##### WORKING DATA #####
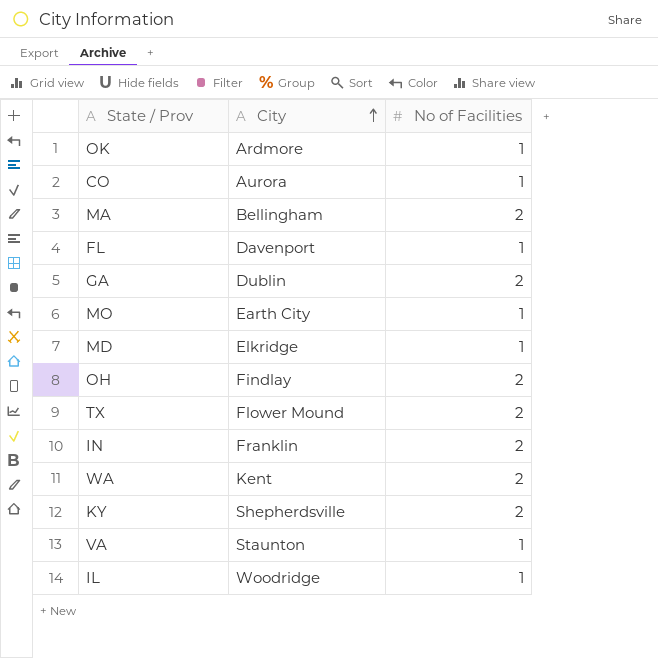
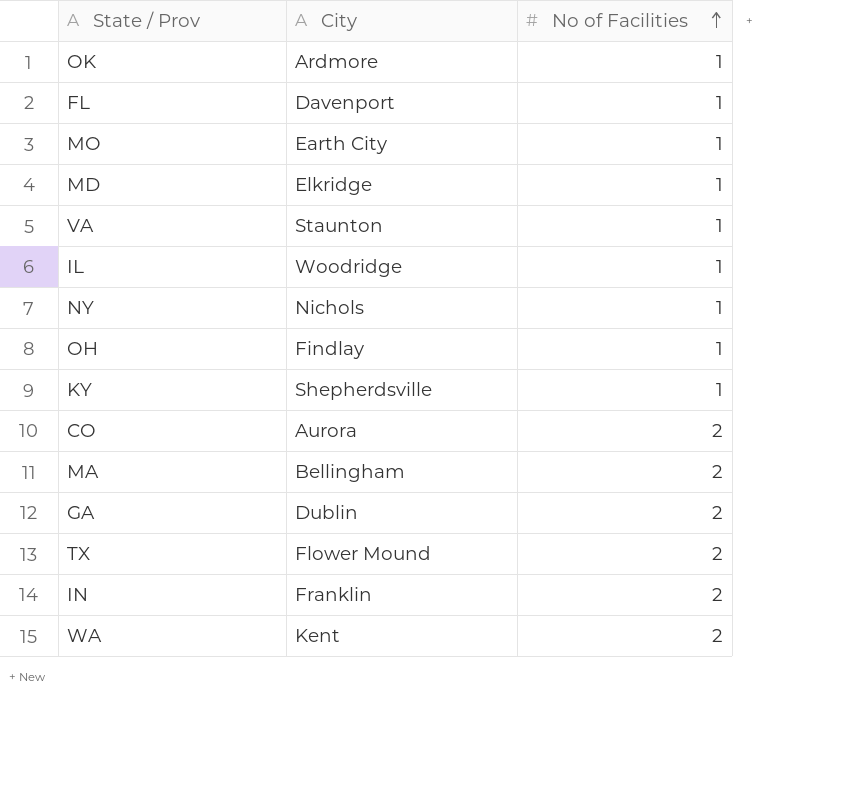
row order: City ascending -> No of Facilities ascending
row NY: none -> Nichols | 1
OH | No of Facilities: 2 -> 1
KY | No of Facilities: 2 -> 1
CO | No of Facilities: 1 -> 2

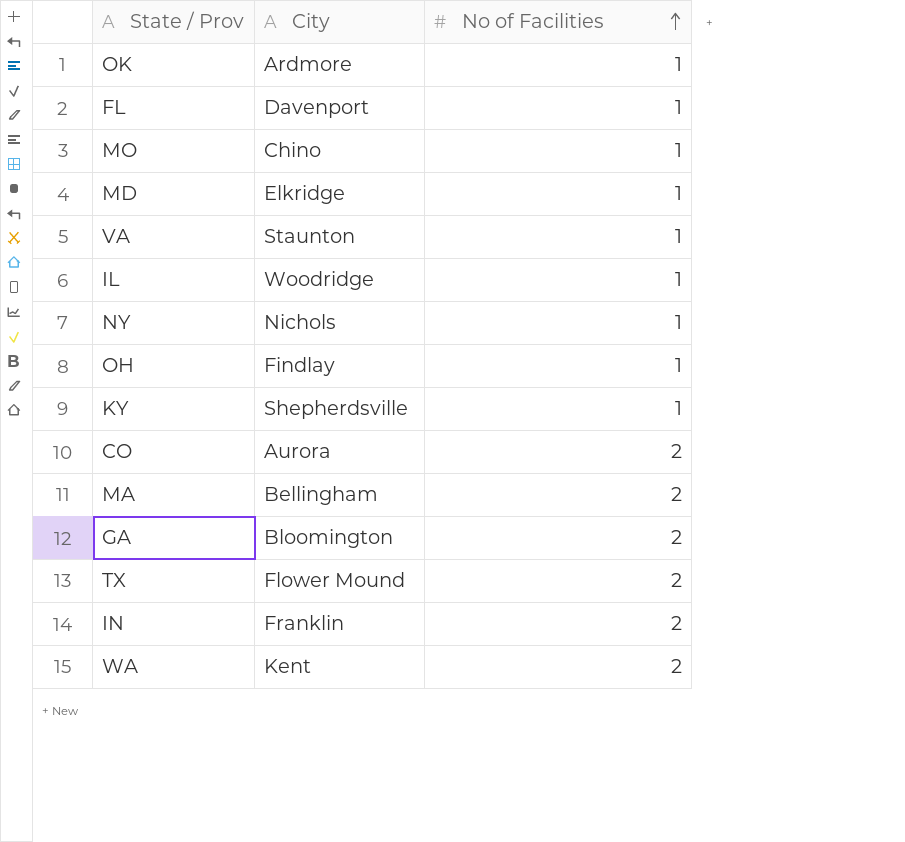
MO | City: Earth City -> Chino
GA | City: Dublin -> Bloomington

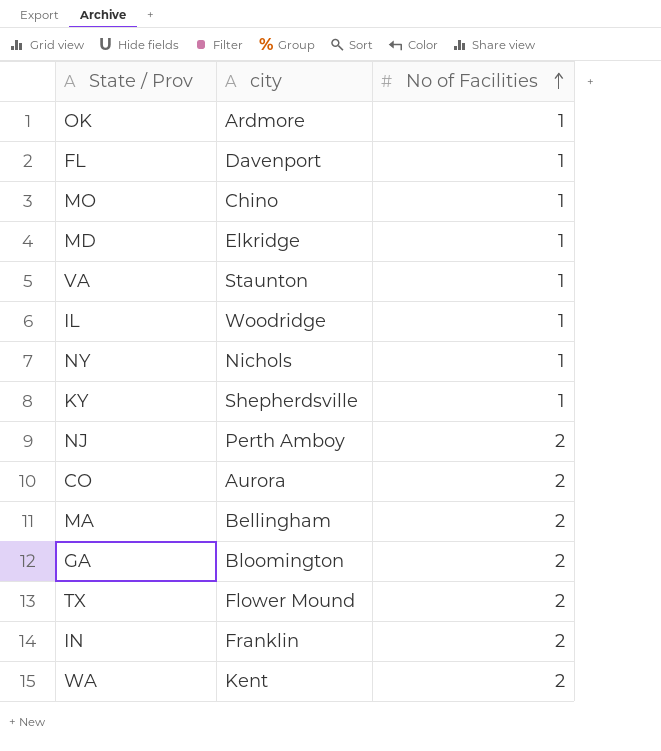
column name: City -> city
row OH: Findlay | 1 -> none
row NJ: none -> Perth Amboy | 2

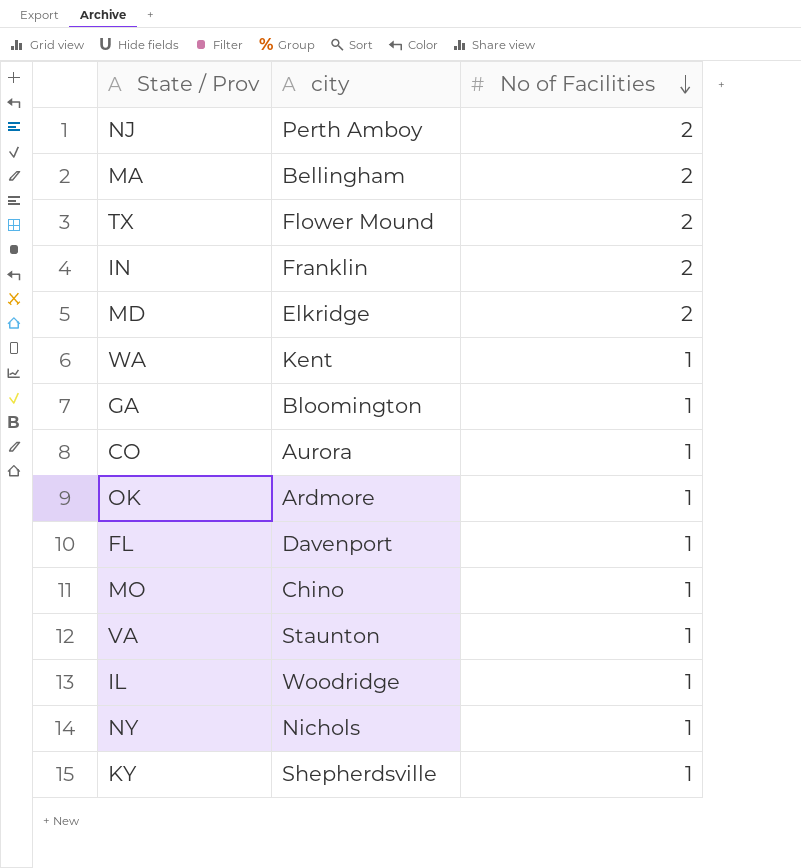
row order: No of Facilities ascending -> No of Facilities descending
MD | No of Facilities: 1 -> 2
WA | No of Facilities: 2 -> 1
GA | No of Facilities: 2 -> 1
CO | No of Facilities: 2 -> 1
#####
§ **TASK PROMPT**: Determine the number of lines in the listing that contain the word "none", and respond with nothing but that number.

§ **SOLUTION TO THIS PROBLEM**: 3